Submitted to: Meeting Abstract
Publication Type: Abstract only
Publication Acceptance Date: 11/15/2005
Publication Date: 1/14/2006
Citation: Lunney, J.K. 2006. Microbe-host interactions workshop. International Plant and Animal Genome XIV Conference. W286. Meeting Abstract. Available: http://www.intl-pag.org/14/abstracts/PAG14_W286.html Interpretive Summary:
Technical Abstract: Our laboratory has focused our efforts on determining immune and genetic factors that result in healthier, more disease resistant pigs. We have used both protein and functional genomic approaches to identify critical markers involved in controlling immune responses to pathogens. An expanded panel of functional assays for immune genes, the Porcine Immunology and Nutrition (PIN) database [www.ars.usda.gov/Services/docs.htm?docid=6065; Dawson, 2005] is now available. Using functional genomics we have identified innate immune markers required for effective responses against porcine reproductive and respiratory syndrome (PRRS), the most economically significant disease facing the swine industry today. Vaccine trials with the University Illinois-Urbana scientists (Zuckermann) showed that the use of interferon-alpha (IFNA) as a novel cytokine vaccine adjuvant improved IFNG responses, but did not alter immune gene expression nor result in improved protection against viral challenge.
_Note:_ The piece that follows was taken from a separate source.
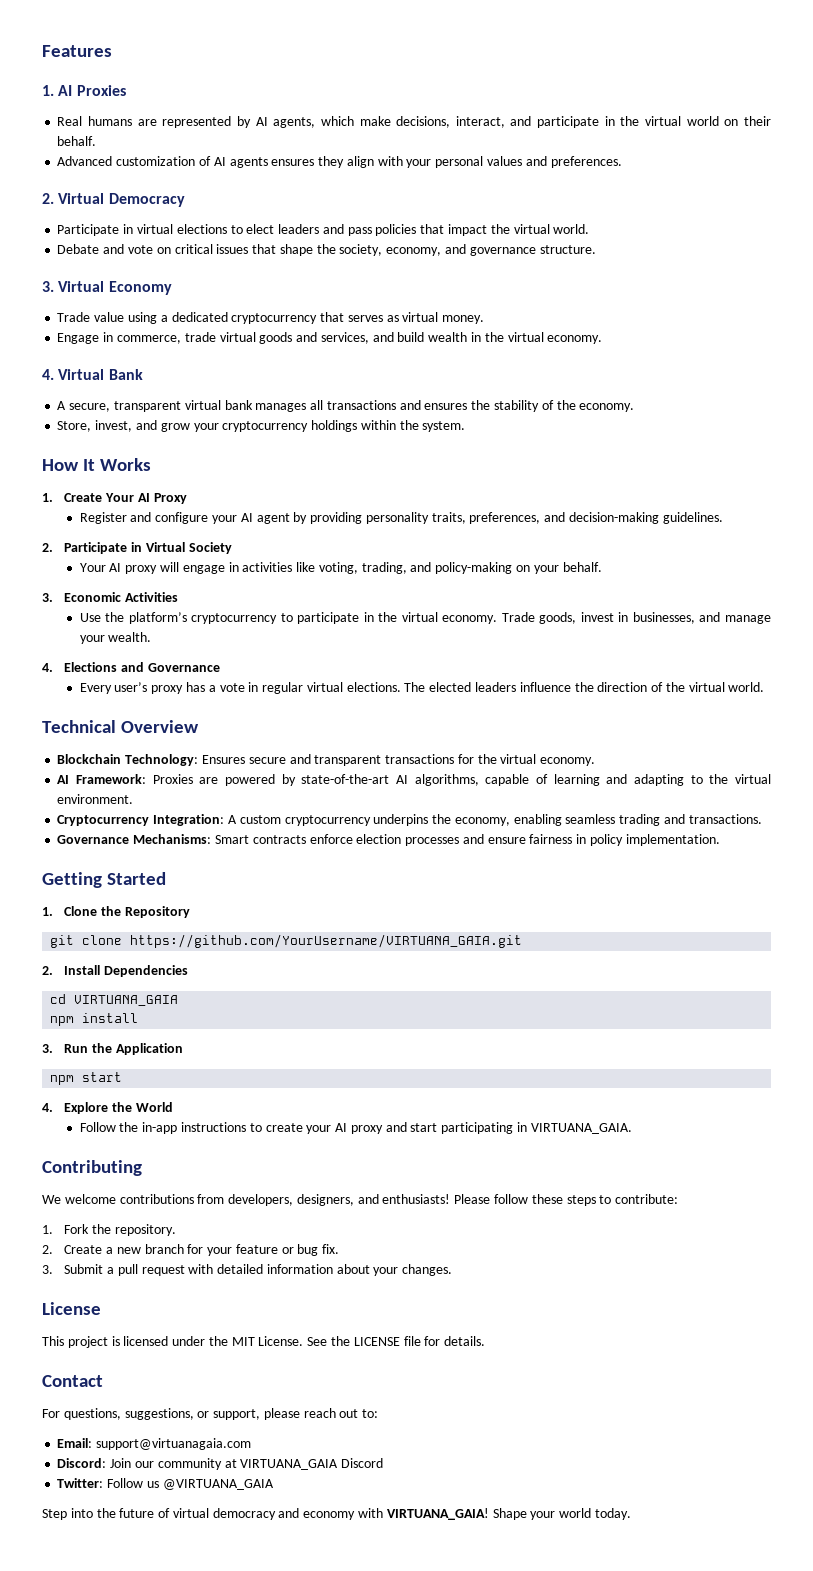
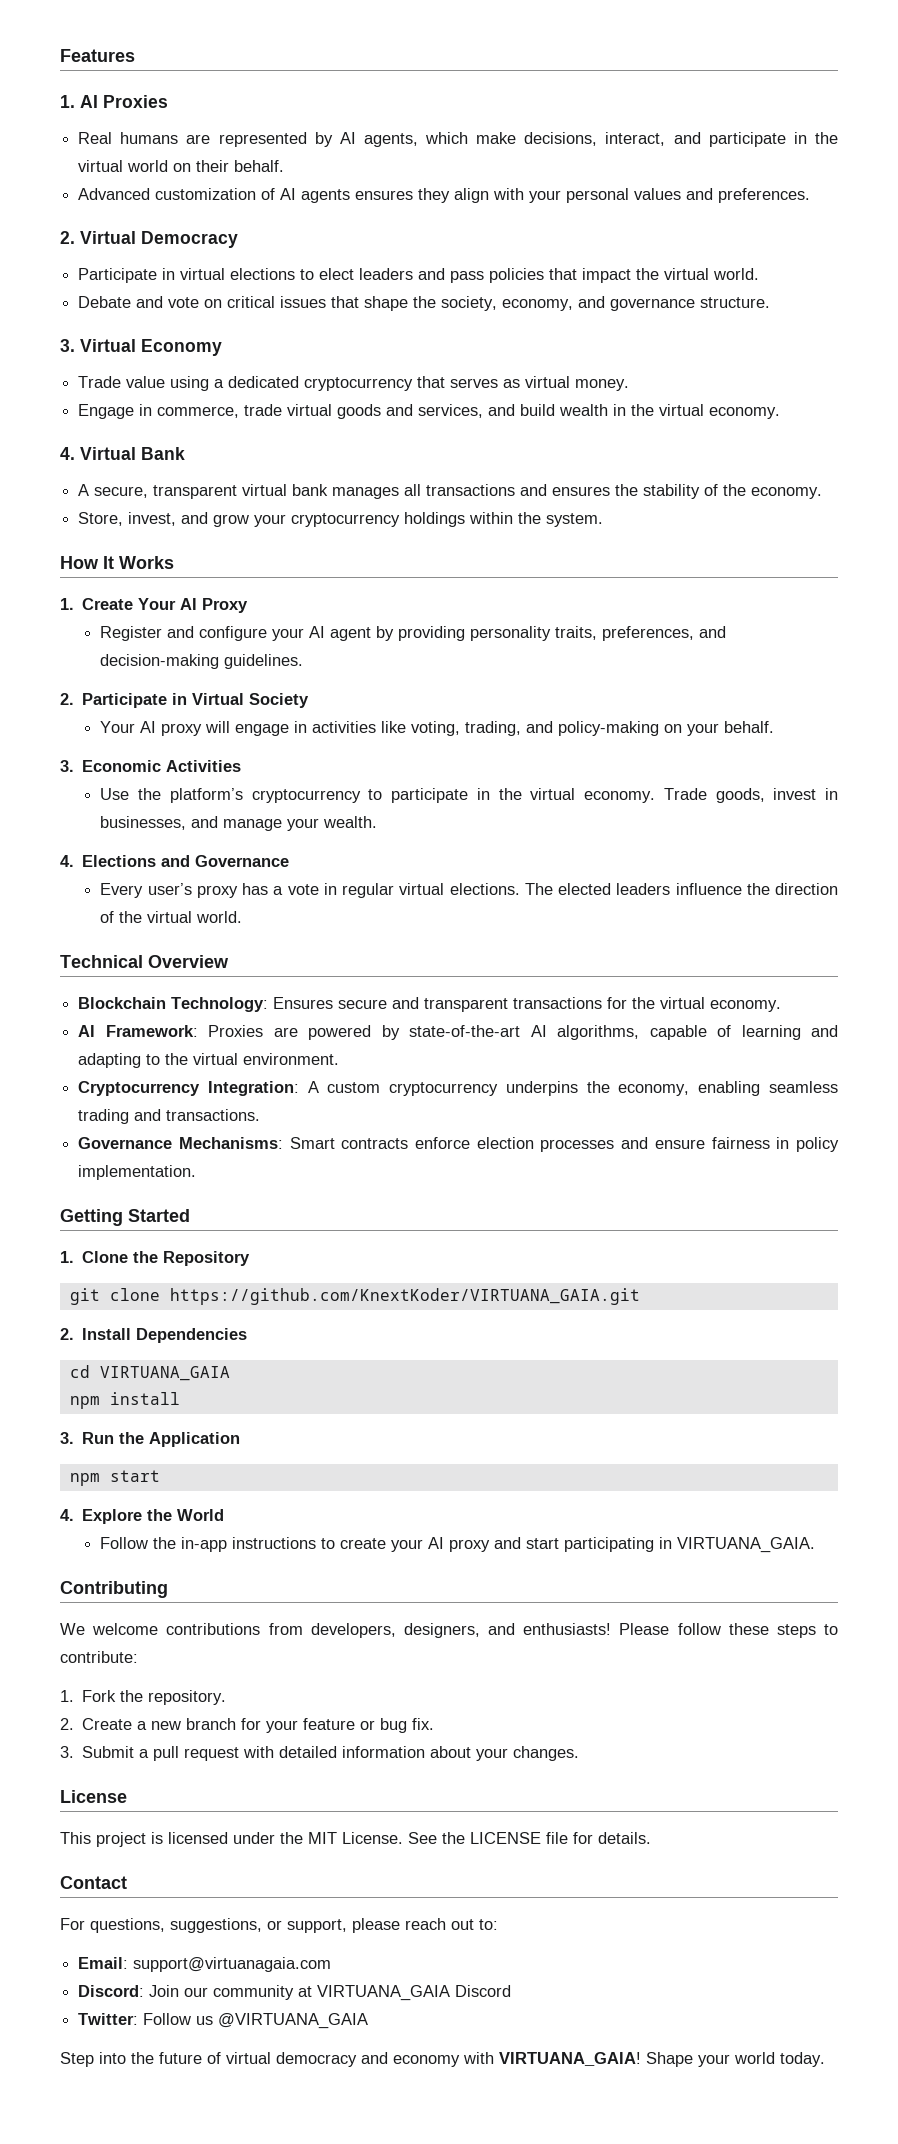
- git clone https://github.com/YourUsername/VIRTUANA_GAIA.git
+ git clone https://github.com/KnextKoder/VIRTUANA_GAIA.git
Genetic resistance studies with University Nebraska-Lincoln scientists (Johnson, Petry) indicated that there are significant differences in lung and bronchial lymph node innate and T helper 1 (Th1) immune gene expression patterns. These correlated with high protein levels of the innate cytokine, interleukin-8 (IL8), in pigs with better resistance to PRRSV. Differential tissue analyses of immune gene expression are underway to determine factors involved in controlling/enabling long-term PRRSV persistence. Comparisons to the fast effective IFNG-dominated Th1 response to the food borne parasite, Toxoplasma gondii, may help reveal key factors that divert anti-PRRSV immunity. Overall these studies should help to genetically select pigs with improved resistance to infections and to the design of better vaccines or therapeutics.